Problem to solve: What lines of the data below hold "discount"? Show them.

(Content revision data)
[Start of Attachment]

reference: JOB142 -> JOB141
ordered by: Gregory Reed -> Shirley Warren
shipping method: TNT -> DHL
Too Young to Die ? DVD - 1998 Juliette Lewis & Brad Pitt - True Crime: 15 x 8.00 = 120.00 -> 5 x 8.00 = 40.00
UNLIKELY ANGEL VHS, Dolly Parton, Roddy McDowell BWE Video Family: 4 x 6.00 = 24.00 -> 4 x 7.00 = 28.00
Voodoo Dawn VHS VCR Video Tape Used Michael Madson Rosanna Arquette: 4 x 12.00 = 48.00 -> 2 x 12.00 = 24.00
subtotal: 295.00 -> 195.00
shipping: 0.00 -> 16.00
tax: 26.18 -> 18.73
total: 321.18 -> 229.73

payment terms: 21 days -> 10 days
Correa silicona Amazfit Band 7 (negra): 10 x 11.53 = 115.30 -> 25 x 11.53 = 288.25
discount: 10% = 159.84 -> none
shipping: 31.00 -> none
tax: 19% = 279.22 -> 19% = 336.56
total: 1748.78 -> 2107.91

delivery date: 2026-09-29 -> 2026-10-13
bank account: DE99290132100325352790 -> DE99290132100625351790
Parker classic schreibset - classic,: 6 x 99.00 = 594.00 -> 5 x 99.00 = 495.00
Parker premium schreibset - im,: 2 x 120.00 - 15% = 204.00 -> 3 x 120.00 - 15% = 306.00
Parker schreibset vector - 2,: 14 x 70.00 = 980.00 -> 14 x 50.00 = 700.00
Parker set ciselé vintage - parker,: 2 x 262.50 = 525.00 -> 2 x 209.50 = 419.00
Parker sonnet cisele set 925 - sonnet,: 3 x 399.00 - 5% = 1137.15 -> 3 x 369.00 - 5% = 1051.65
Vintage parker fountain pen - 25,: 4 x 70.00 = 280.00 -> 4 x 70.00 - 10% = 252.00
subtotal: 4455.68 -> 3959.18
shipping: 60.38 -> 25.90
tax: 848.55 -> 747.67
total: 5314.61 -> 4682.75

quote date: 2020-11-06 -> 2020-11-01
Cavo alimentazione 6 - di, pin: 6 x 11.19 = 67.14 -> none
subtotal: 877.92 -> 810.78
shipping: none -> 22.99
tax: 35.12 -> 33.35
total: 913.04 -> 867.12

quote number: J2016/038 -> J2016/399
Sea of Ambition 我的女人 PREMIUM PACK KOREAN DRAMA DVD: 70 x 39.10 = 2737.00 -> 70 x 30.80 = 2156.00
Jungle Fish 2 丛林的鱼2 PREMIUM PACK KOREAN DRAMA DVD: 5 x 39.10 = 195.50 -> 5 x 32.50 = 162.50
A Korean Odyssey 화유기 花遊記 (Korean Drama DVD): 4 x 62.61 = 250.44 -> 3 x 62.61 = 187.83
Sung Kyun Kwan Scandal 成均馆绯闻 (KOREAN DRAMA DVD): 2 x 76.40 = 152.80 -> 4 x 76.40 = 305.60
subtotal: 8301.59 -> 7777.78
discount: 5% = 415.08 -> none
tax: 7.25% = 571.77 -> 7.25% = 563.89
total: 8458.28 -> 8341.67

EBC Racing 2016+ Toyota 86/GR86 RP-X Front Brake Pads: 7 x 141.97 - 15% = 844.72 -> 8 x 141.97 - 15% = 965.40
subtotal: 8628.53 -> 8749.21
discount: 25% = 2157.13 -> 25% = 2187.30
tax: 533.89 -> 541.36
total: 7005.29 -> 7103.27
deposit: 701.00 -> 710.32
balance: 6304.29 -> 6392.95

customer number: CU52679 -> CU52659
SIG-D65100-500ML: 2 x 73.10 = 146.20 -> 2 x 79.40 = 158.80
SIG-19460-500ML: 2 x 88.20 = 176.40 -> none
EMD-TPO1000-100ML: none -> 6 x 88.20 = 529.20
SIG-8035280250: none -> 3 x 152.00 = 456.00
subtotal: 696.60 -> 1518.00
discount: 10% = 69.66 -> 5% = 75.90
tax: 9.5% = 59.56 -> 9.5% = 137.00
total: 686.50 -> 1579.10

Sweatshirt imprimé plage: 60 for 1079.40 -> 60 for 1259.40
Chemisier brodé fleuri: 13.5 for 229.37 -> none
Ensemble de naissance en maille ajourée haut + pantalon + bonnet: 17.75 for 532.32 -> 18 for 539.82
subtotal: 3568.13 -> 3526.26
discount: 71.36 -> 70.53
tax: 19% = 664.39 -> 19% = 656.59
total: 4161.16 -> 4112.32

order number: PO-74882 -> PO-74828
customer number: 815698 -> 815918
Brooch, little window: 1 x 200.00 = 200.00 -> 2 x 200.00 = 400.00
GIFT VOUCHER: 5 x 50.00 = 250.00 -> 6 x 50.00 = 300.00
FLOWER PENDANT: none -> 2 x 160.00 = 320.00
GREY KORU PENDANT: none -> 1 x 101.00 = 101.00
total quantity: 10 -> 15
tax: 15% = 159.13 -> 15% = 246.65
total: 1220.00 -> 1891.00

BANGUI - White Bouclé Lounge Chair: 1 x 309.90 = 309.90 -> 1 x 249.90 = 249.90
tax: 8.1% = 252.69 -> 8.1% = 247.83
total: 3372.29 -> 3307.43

[End of Attachment]

Solution for this exercise:
discount: 10% = 159.84 -> none
discount: 5% = 415.08 -> none
discount: 25% = 2157.13 -> 25% = 2187.30
discount: 10% = 69.66 -> 5% = 75.90
discount: 71.36 -> 70.53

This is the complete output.